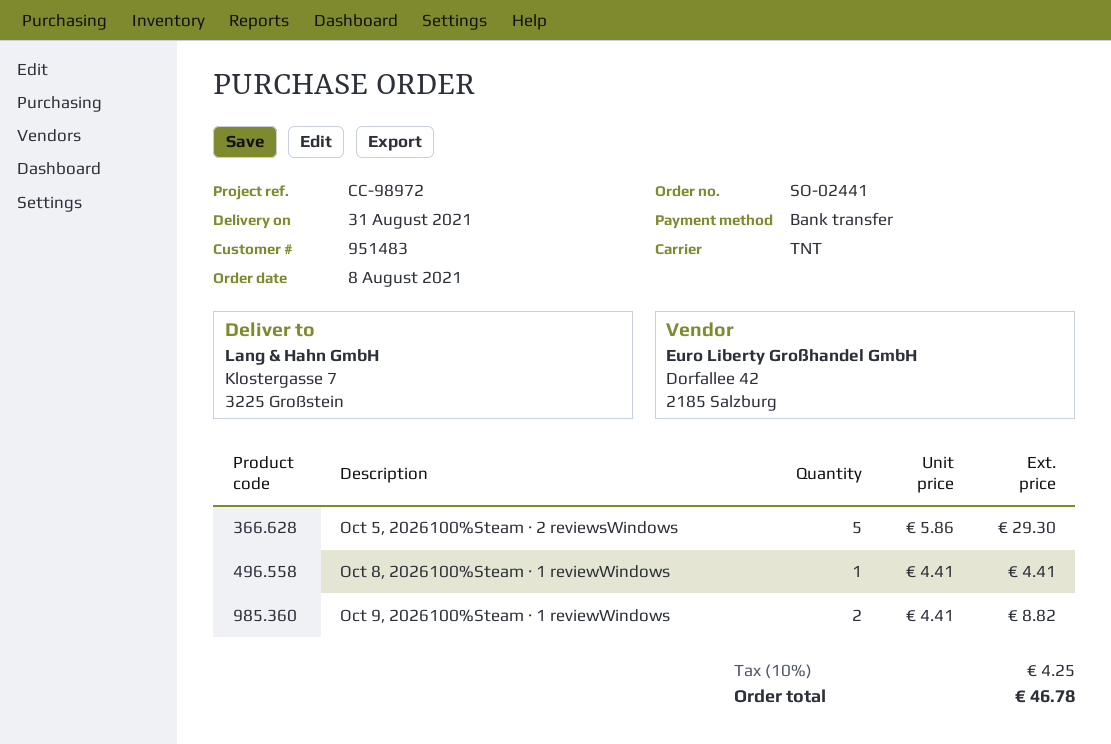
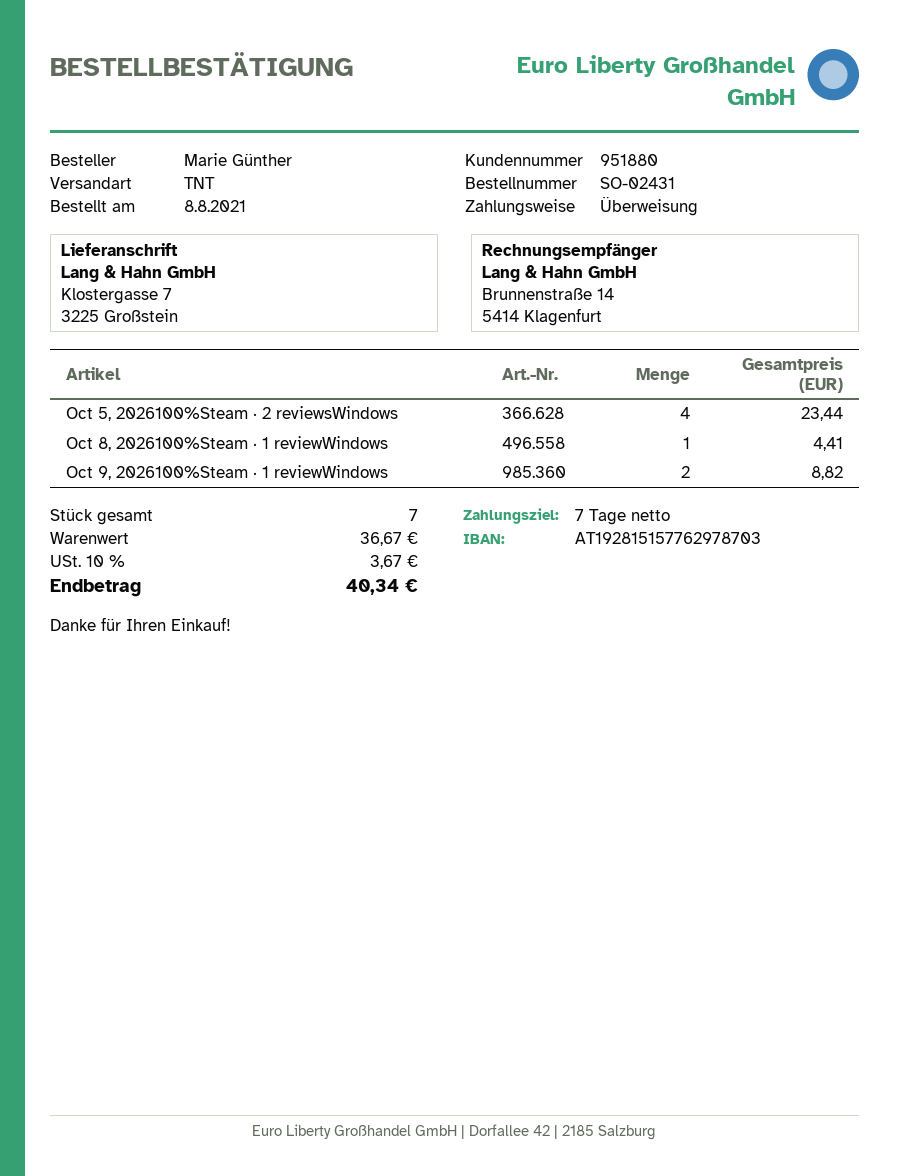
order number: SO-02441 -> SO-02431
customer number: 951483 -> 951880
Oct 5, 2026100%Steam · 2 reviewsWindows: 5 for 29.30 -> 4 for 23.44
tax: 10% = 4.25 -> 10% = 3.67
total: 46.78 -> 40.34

------------------------------

Required work:
Would you report every line of the entries above containing the word "number"?

Result:
order number: SO-02441 -> SO-02431
customer number: 951483 -> 951880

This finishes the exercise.